Il avait parlé avec autant d’âpreté dans la voix que si Gabrielle eût été réellement là devant lui, au lieu du vieil ecclésiastique à la soutane délabrée, qui l’écoutait en l’enveloppant d’un regard d’une pénétration singulière. Le fait seul que le mari, si ombrageux pour ce qui intéressait l’intimité de son ménage, engageât cette discussion, attestait quelle déférence l’attitude de M. Euvrard lui inspirait déjà, même à travers ses préjugés. C’était le signe aussi du trouble intérieur devant cette question de conscience que les plus déterminés fanatiques ne résolvent pas sans trouble : l’arrachement de Dieu hors du cœur d’un enfant. Il y avait dans l’accent de Darras une protestation contre cette responsabilité.

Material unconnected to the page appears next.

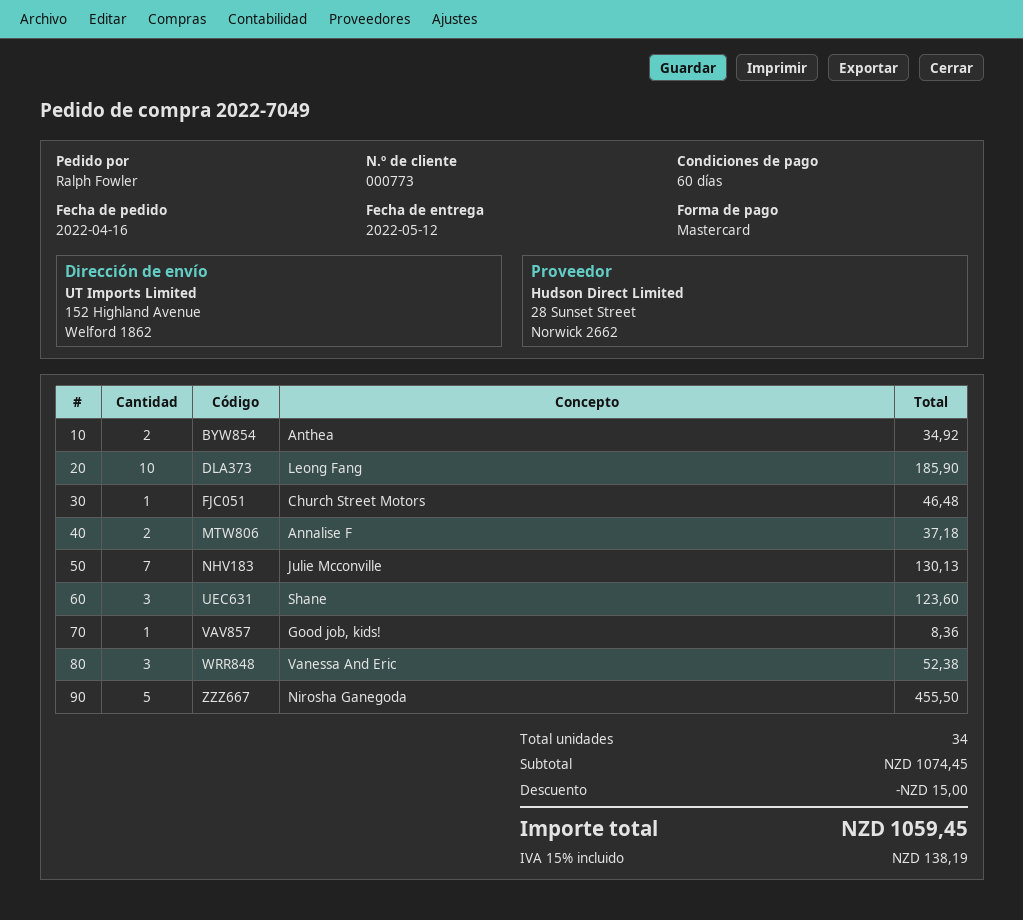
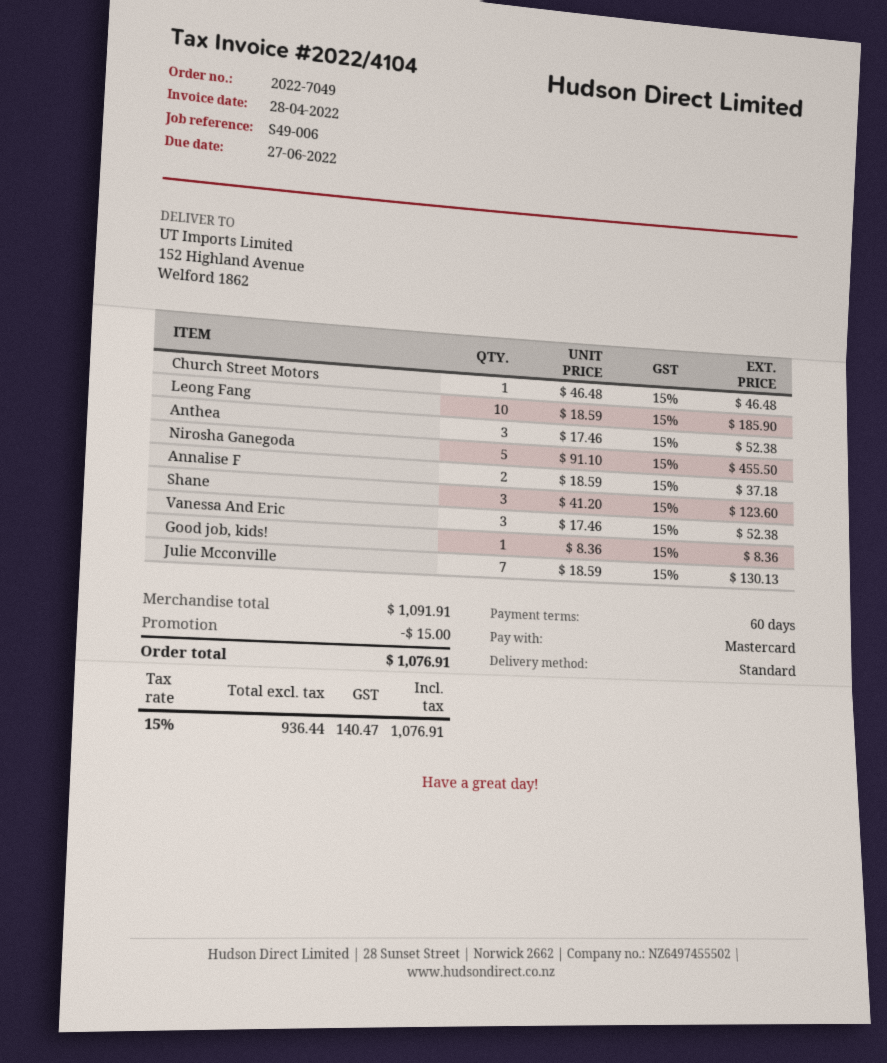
Anthea: 2 for 34.92 -> 3 for 52.38
subtotal: 1074.45 -> 1091.91
tax: 15% = 138.19 -> 15% = 140.47
total: 1059.45 -> 1076.91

Cette nuance n’échappa point à la sagacité de l’Oratorien, qui interrogea :

— « Et maintenant, si Mme Darras rentrait chez elle, vous considéreriez-vous comme dégagé de votre parole ?… »

— « Si elle rentrait ?… » fit. Darras vivement. « C’est cela qu’elle vous a chargé de me demander ? Elle veut rentrer ?… »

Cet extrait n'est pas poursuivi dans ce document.